聖良は、何もした覚えがなかった。聖良には、何もなかったのだ。空っぽなものを崇め、妄信して、彼らは本当に馬鹿じゃないだろうかと思う。
「ねえ聖良。あなたに、結婚式で歌を歌って欲しいの」
美也が更に続ける。言外に含まれる意図はこうだ。ねえ、歌ってくれるでしょう。私の幸せのために。祝福してくれるでしょう。その歌声で。
「……ふざけんな」
「聖良?」
聖良は呻くように呟いた。もう、我慢はできなかった。
「お願いだよ。結婚なんてしないでよ。美也姉」
「え、」
「俺は、確かに美也姉に幸せになって欲しかった。……けど、それは俺が美也姉のことをずっと、好きだったからだ」
そうだ、ただそれだけだった。
――聖良の声は綺麗ね。まるで天使の声よ。あなたの声は聴く人を皆癒す。私、聖良の歌声が好きよ。私が聖良から一番幸せを貰ってるの。

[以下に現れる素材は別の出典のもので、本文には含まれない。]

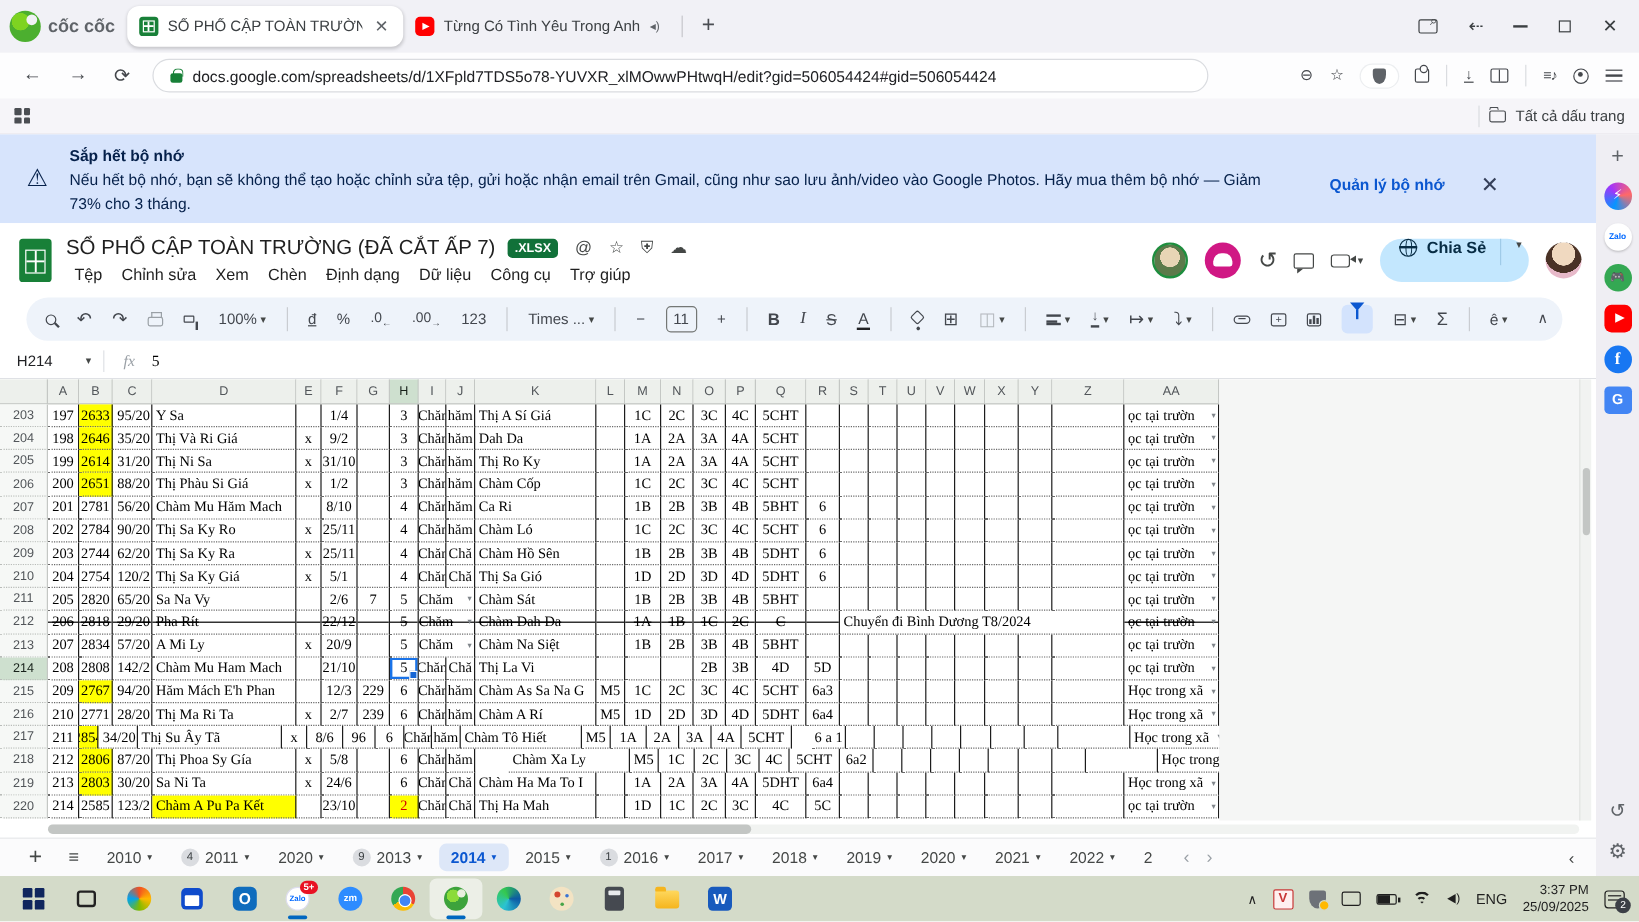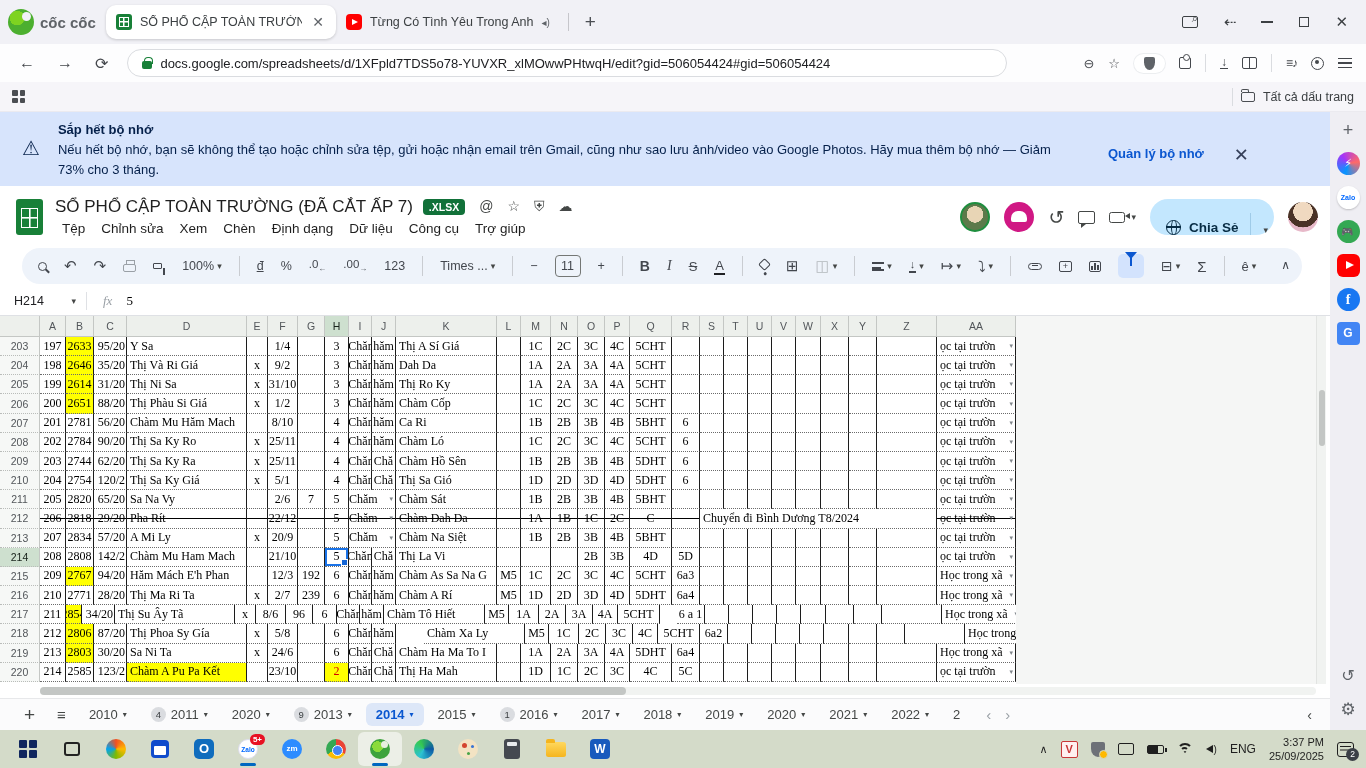--- a/index.html
+++ b/index.html
@@ -98,7 +98,7 @@
   .i-cam { width:16px; height:11px; border:1.8px solid #444746; border-radius:2.5px; position:relative; margin-right:2px; }
   .i-cam::after { content:''; position:absolute; right:-6px; top:0.5px; border-right:5px solid #444746; border-top:3.5px solid transparent; border-bottom:3.5px solid transparent; }
   .caret { font-size:9px; color:#444746; }
-  .share { height:36px; background:#c3e7fe; border-radius:18px; display:flex; align-items:flex-end; padding:0 6px 0 16px; gap:8px; color:#072c44; }
+  .share { height:36px; background:#c3e7fe; border-radius:18px; display:flex; align-items:flex-start; padding:0 6px 0 16px; gap:8px; color:#072c44; }
   .i-globe { width:15px; height:15px; border:1.5px solid #072c44; border-radius:50%; position:relative; }
   .i-globe::before { content:''; position:absolute; left:-1px; right:-1px; top:5px; height:1.5px; background:#072c44; }
   .i-globe::after { content:''; position:absolute; left:4px; top:-1px; bottom:-1px; width:4.5px; border:1.5px solid #072c44; border-top:none; border-bottom:none; border-radius:50%; }

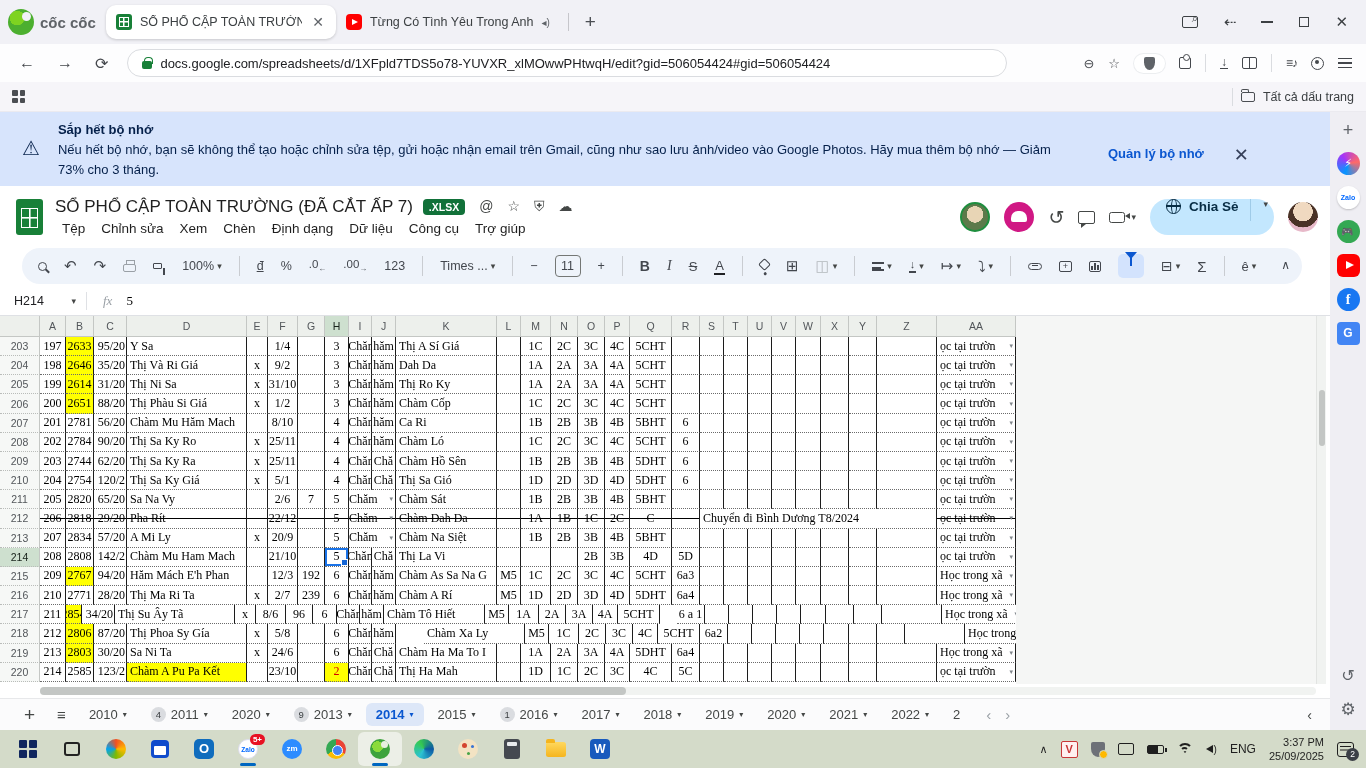--- a/index.html
+++ b/index.html
@@ -1510,7 +1510,7 @@
         <span class="ct">12/3</span>
       </div>
       <div class="gc colG" style="width: 27px;">
-        <span class="ct">192</span>
+        <span class="ct">229</span>
       </div>
       <div class="gc colH" style="width: 24px;">
         <span class="ct">6</span>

「俺は、俺の歌声で美也姉が幸せになれるっていうならそれもいいって思った。……けどさ、誰かとの幸せを願って歌うなんて俺にはできないんだよ」
聖良は泣きそうだった。そうだ。美也の結婚を祝福など、できる自信がなかった。聖良は、どうしようもなく子供だった。まだ中学生なのだ。
――ねえ、聖良。私、結婚するつもりなの。
嬉しそうな美也姉。ただ、この顔をさせられるのが、自分であって欲しかっただけなのに。
ごめんと、美也が放心したように謝罪の言葉を繰り返す。
「ごめん、ごめんね。聖良」
違う、そうじゃない。気が付けば聖良は涙を流していた。涙を流しながら、謝罪の言葉に首を振り続けていた。
違う。違う。違う。欲しいのは、謝罪じゃなくて。……美也が結婚をしないでいてくれたら、それでいいのに。
美也は、静かに言った。
「でもね、もし結婚をしなかったとして……私は聖良のこと、そんな風には見られない」
「……どうして」
「だって聖良は、神様のものだもの」
――嗚呼。やはりこんな声、要らなかった。
だって、これこそが自分を不幸にするのだ。好きな相手の幸福の役にさえ、立てない。
次の日、突然聖良の声は出なくなった。
聖良は落ち着いたものだったが、代わりのように周りが騒然としていた。両親は病気を疑い、病院にまで連れて行かれた。聖良は、そんなに「神様からの贈り物」とやらは大事なのかと、呆れたように思うだけ。
そう時間をかけずに医者から出された診断は、「変声期」であった。
***
次に声がきちんと出るようになったときには、聖良の声はすっかり低くなってしまっていた。もうソプラノの音域など出ない。聖歌隊もやめどきだろう。
声変わりをしたことは、両親を少なからずがっかりさせてしまったようだ。古池とは直接話をしたわけではないが、時折微妙な視線を向けられる。……美也はあれ以後、聖良の前に姿を見せていない。聖良の元に寄せられたのは、結婚式の招待だけ。
今にして思えば。本当に、あの声は美也のためだけにあったのかもしれない。
そんなことを考えながら、聖良はカレンダーの赤丸がついた日をちらりと見る。明日は美也の結婚式だ。